Main effects vs artifact-/contract-centric oversight

  1. How compute-centric oversight works
  • The overseer mainly controls:
    • start/stop/slow: grant or revoke compute based on live trust signals;
    • fork: clone state and run variants under capped compute;
    • throttle: force more or less compute into verification vs progress.
  • Artifacts and contracts still exist but are secondary; decisions focus on whether to spend more compute, not on detailed artifact review.
  1. Error accumulation and containment
  • Benefits
    • Easier to cap blast radius: suspicious runs (inconsistencies, resource spikes) get halted or sandboxed early.
    • Cheap triage: coarse trust signals (contradictions, metric anomalies, unexplained I/O) are enough to pause or fork before large-scale damage.
    • Encourages redundancy: for the same total budget, overseers can fork multiple variants and compare, catching some silent errors by disagreement.
  • Costs
    • If trust signals are miscalibrated, high-risk but “quiet” runs may get large budgets, while noisy-but-safe runs get starved.
    • Compute throttling does not itself ensure correctness; it only limits how far errors spread before external checks.
  1. New systemic failure modes exposed
  • Policy-induced biases
    • The system may over-favor workflows whose signals look stable, even if they encode a shared but wrong model; correlated silent errors can still scale if trust signals don’t reflect that.
    • Agents may learn to optimize for “low anomaly footprint” rather than truth (e.g., smoothing outputs, avoiding boundary cases) to retain compute.
  • Feedback instability
    • Rapid budget oscillations (stop/restore cycles) can fragment runs, increase coordination errors, and produce hard-to-replay histories.
  • Cross-workflow coupling
    • If budget is reallocated globally based on relative trust signals, a noisy but benign workflow can starve others, hiding their errors behind lack of progress.
  1. Opportunities for safer experimentation
  • Bounded-risk exploration
    • High-risk ideas can be run as short, low-budget forks whose outputs must match stronger baselines or trigger extra checks to earn more compute.
    • This supports aggressive “try many small things” search without committing a full pipeline to any one risky branch.
  • Adaptive verification spend
    • Budget rules can increase the fraction of compute used for verification when anomalies spike (e.g., re-run with different seeds, compilers, solvers) and decrease it when runs are stable.
  • System-level A/B tests
    • Oversight can allocate parallel compute to different oversight schemes, solvers, or model families and compare outcomes, using disagreement to trigger deeper review.
  1. When compute-centric oversight helps most
  • Multi-hour workflows with:
    • good, cheap trust signals (simple anomaly scores, cross-run disagreements);
    • many optional branches or hyperparameter sweeps;
    • strong automated tests but limited human time.

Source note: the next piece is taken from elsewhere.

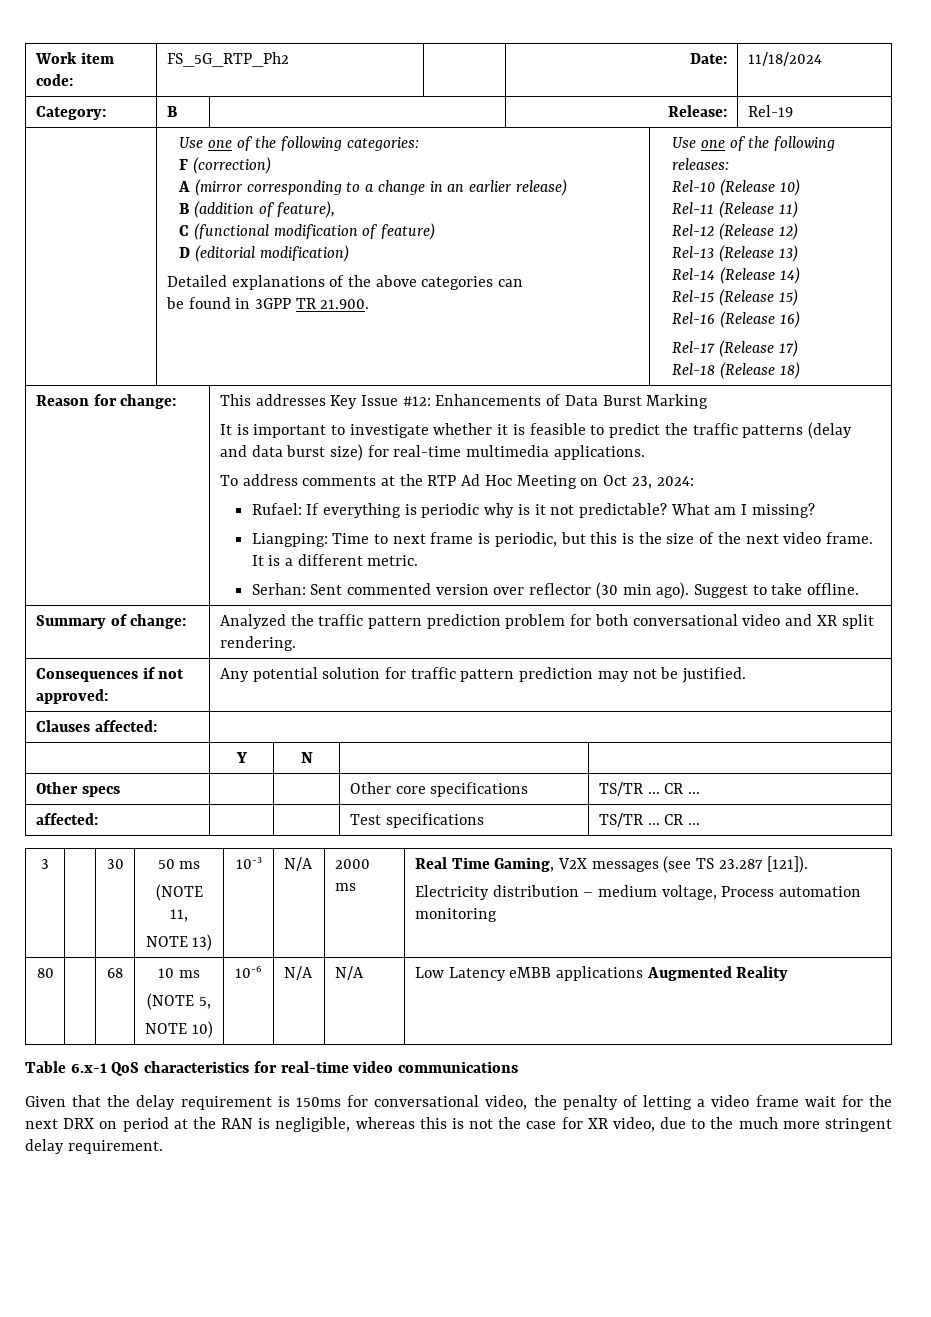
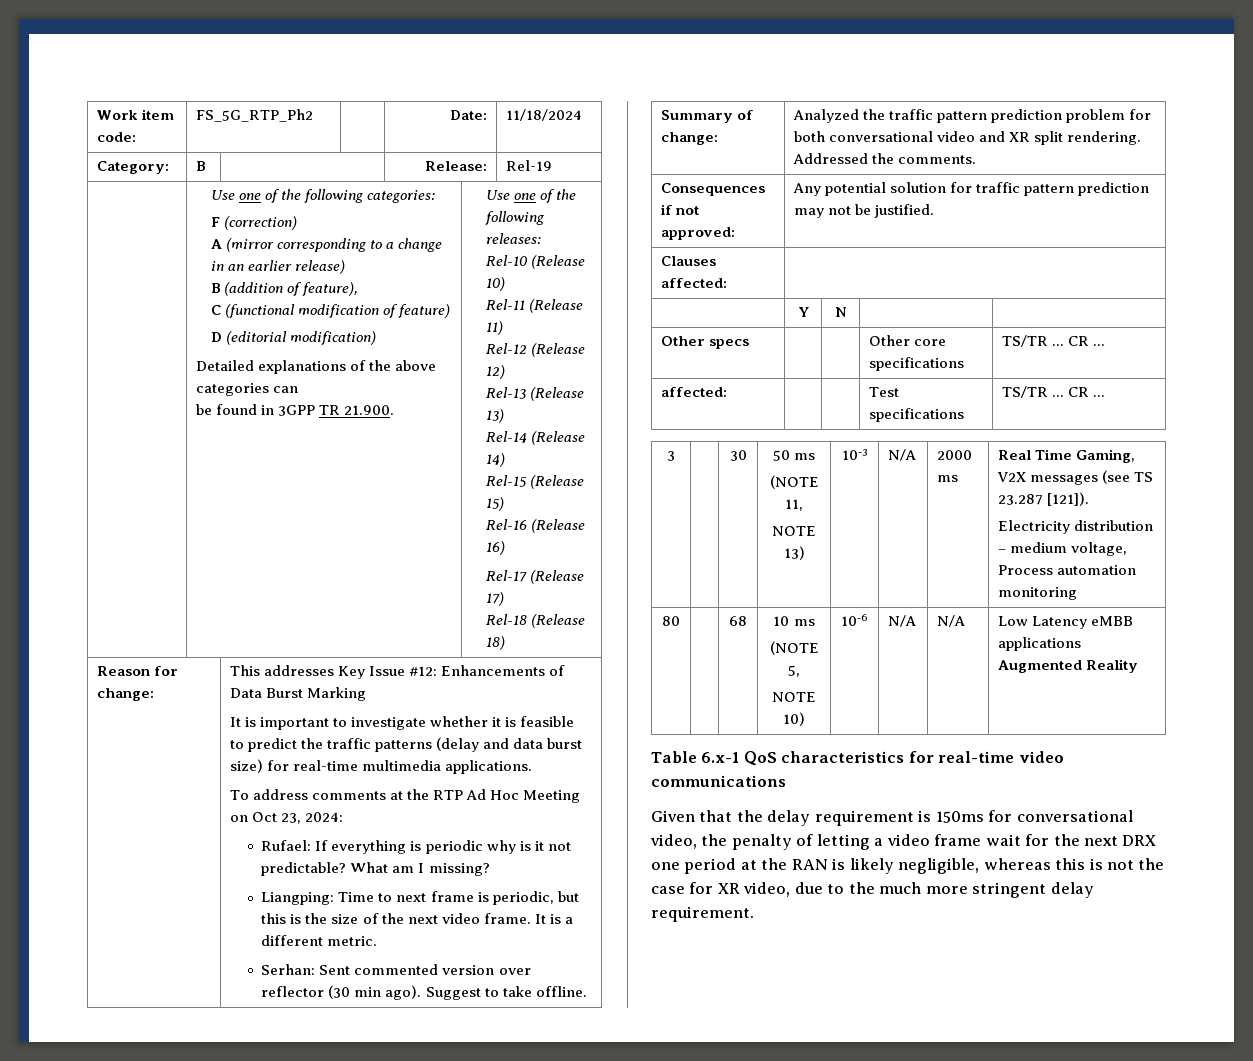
- Summary of change: | Analyzed the traffic pattern prediction problem for both conversational video and XR split rendering.
+ Summary of change: | Analyzed the traffic pattern prediction problem for both conversational video and XR split rendering. Addressed the comments.
- Given that the delay requirement is 150ms for conversational video, the penalty of letting a video frame wait for the next DRX on period at the RAN is negligible, whereas this is not the case for XR video, due to the much more stringent delay requirement.
+ Given that the delay requirement is 150ms for conversational video, the penalty of letting a video frame wait for the next DRX one period at the RAN is likely negligible, whereas this is not the case for XR video, due to the much more stringent delay requirement.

  • In these settings, compute governance gives coarse but fast control, reducing the need for dense manual checkpoints.
  1. Where artifact-/contract-centric designs remain superior
  • Tasks dominated by subtle conceptual or modeling errors that do not strongly perturb simple trust signals.
  • Early-stage, ill-specified science where what to measure as a trust signal is unclear, so budget rules are arbitrary or brittle.

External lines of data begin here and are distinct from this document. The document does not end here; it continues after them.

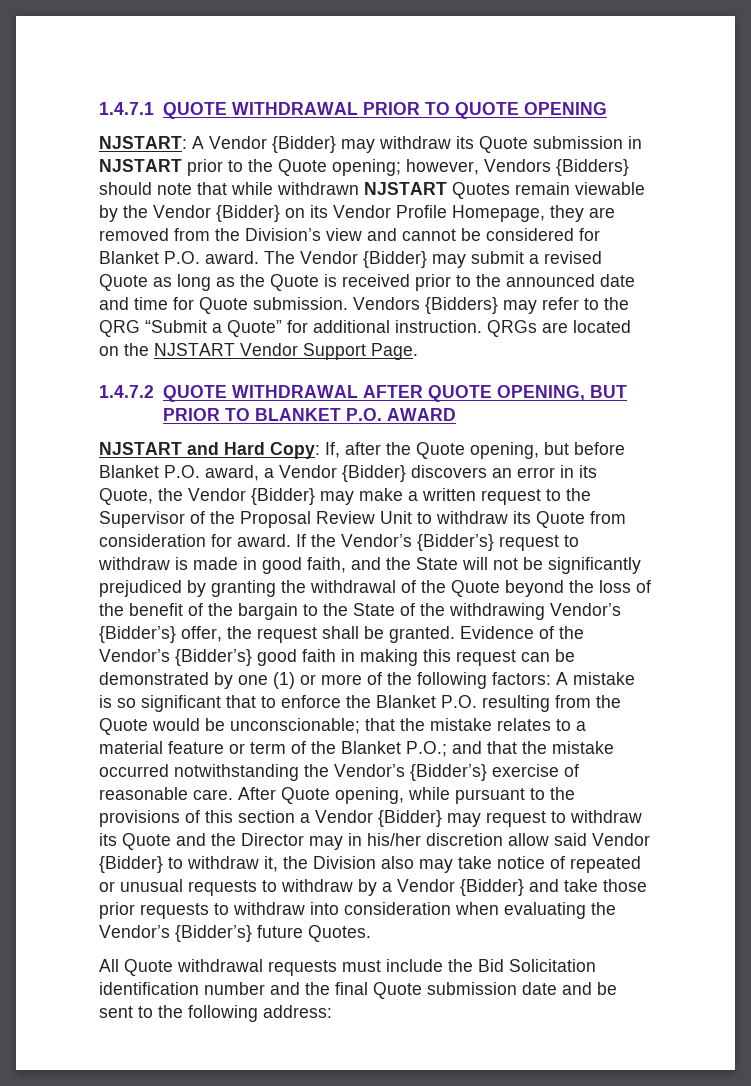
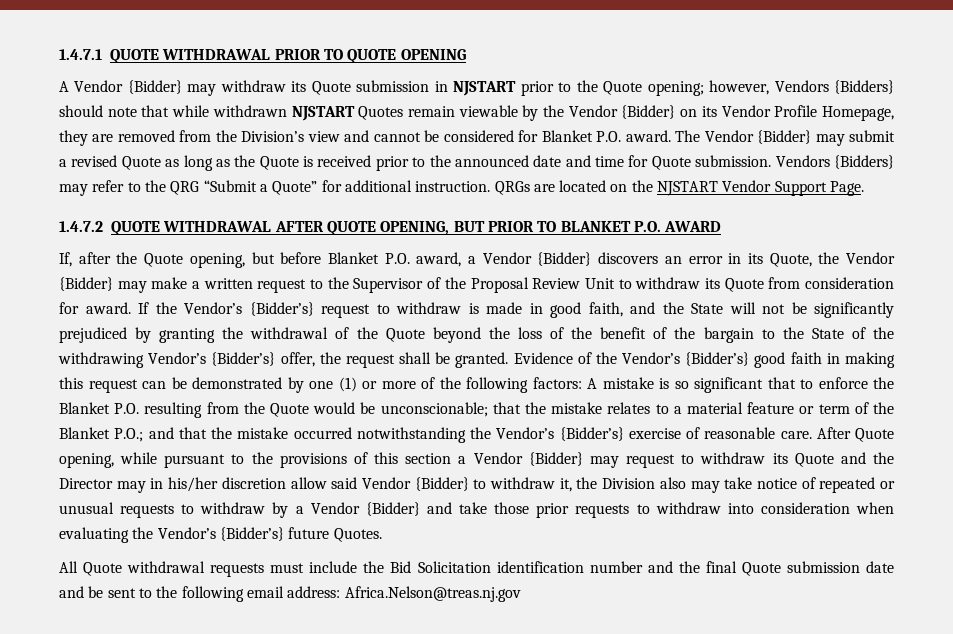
- NJSTART: A Vendor {Bidder} may withdraw its Quote submission in NJSTART prior to the Quote opening; however, Vendors {Bidders} should note that while withdrawn NJSTART Quotes remain viewable by the Vendor {Bidder} on its Vendor Profile Homepage, they are removed from the Division’s view and cannot be considered for Blanket P.O. award.
+ A Vendor {Bidder} may withdraw its Quote submission in NJSTART prior to the Quote opening; however, Vendors {Bidders} should note that while withdrawn NJSTART Quotes remain viewable by the Vendor {Bidder} on its Vendor Profile Homepage, they are removed from the Division’s view and cannot be considered for Blanket P.O. award.
- NJSTART and Hard Copy: If, after the Quote opening, but before Blanket P.O. award, a Vendor {Bidder} discovers an error in its Quote, the Vendor {Bidder} may make a written request to the Supervisor of the Proposal Review Unit to withdraw its Quote from consideration for award.
+ If, after the Quote opening, but before Blanket P.O. award, a Vendor {Bidder} discovers an error in its Quote, the Vendor {Bidder} may make a written request to the Supervisor of the Proposal Review Unit to withdraw its Quote from consideration for award.
- All Quote withdrawal requests must include the Bid Solicitation identification number and the final Quote submission date and be sent to the following address:
+ All Quote withdrawal requests must include the Bid Solicitation identification number and the final Quote submission date and be sent to the following email address: Africa.Nelson@treas.nj.gov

  • Contexts requiring detailed provenance and replay: compute-centric throttling alone doesn’t ensure that checkpoints are interpretable.

Net view

  • Compute-centric oversight is best seen as a coarse outer loop: it makes it easier to bound harm, try many variants, and concentrate resources where signals look risky or promising.
  • It does expose different systemic risks (signal gaming, policy bias, instability) and does not replace artifact- and contract-centric checks, which are still needed to understand and fix errors rather than just limiting their reach.